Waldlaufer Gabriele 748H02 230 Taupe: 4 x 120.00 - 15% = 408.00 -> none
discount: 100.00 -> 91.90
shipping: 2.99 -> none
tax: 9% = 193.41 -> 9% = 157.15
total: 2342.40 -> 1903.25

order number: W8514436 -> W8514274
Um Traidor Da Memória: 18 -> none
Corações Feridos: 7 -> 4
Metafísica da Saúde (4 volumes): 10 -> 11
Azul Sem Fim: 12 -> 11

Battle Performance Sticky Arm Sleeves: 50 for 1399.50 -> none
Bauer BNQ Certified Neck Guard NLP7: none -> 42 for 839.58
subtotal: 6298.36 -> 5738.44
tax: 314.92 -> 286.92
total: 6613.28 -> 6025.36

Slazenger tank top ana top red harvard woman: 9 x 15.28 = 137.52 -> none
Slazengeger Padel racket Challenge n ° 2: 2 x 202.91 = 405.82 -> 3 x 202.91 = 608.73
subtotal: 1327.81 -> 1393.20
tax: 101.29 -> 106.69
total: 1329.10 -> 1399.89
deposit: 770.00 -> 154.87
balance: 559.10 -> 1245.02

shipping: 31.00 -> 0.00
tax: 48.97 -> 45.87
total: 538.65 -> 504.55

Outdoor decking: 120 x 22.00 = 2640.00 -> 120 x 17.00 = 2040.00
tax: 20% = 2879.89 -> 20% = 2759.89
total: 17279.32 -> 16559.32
------
= ACTIVITY =
For this exercise, copy the lines from the one that contains "deposit: 770.00 -> 154.87" through the last line of the records, exactly and only those.

= WRITTEN RESPONSE =
deposit: 770.00 -> 154.87
balance: 559.10 -> 1245.02

shipping: 31.00 -> 0.00
tax: 48.97 -> 45.87
total: 538.65 -> 504.55

Outdoor decking: 120 x 22.00 = 2640.00 -> 120 x 17.00 = 2040.00
tax: 20% = 2879.89 -> 20% = 2759.89
total: 17279.32 -> 16559.32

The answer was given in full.